== PROBLEM TO WORK ON ==
Check every line of the material for the word "Media". Copy those that have it.

== RECORDS TO USE ==

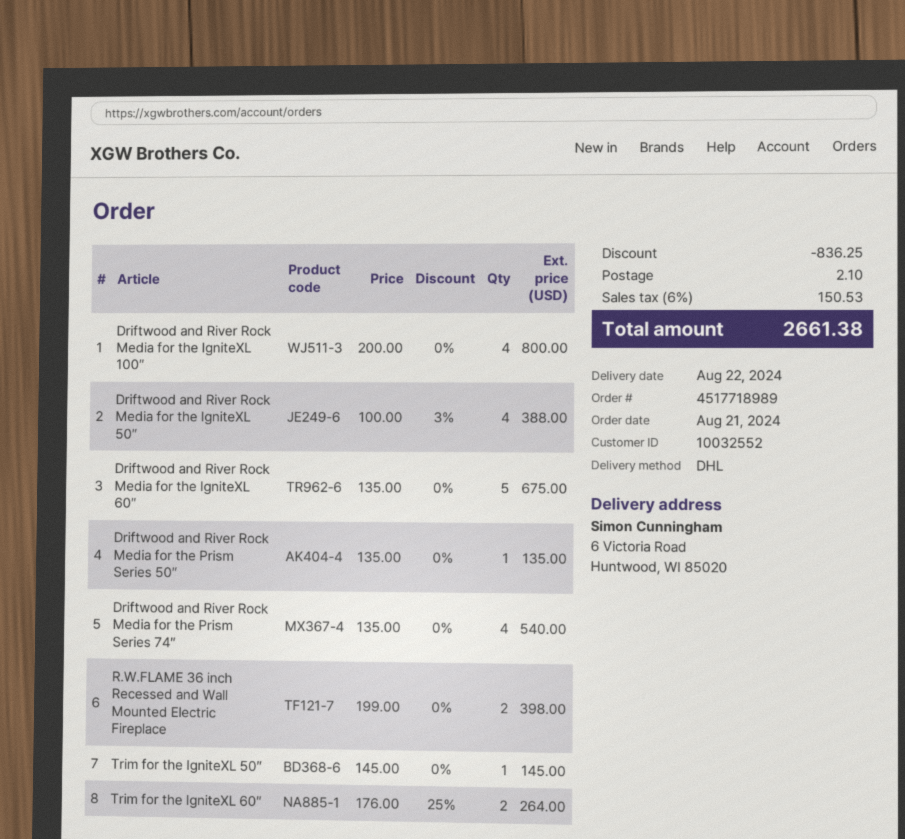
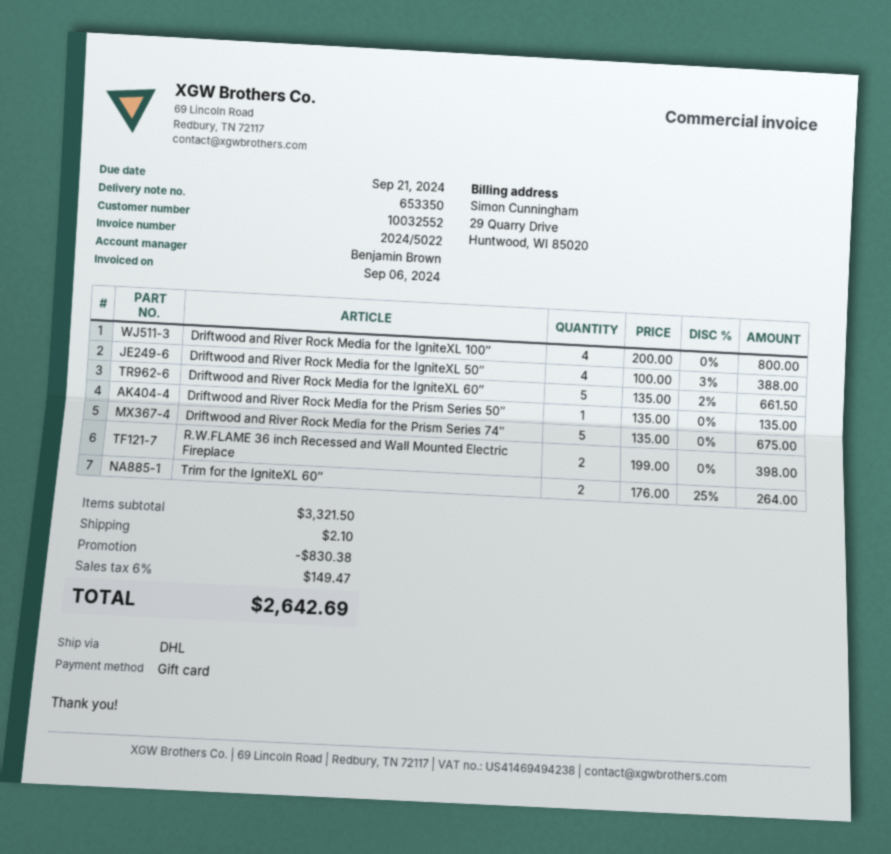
Driftwood and River Rock Media for the IgniteXL 60″: 5 x 135.00 = 675.00 -> 5 x 135.00 - 2% = 661.50
Driftwood and River Rock Media for the Prism Series 74″: 4 x 135.00 = 540.00 -> 5 x 135.00 = 675.00
Trim for the IgniteXL 50″: 1 x 145.00 = 145.00 -> none
discount: 836.25 -> 830.38
tax: 6% = 150.53 -> 6% = 149.47
total: 2661.38 -> 2642.69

== WORKED SOLUTION ==
Driftwood and River Rock Media for the IgniteXL 60″: 5 x 135.00 = 675.00 -> 5 x 135.00 - 2% = 661.50
Driftwood and River Rock Media for the Prism Series 74″: 4 x 135.00 = 540.00 -> 5 x 135.00 = 675.00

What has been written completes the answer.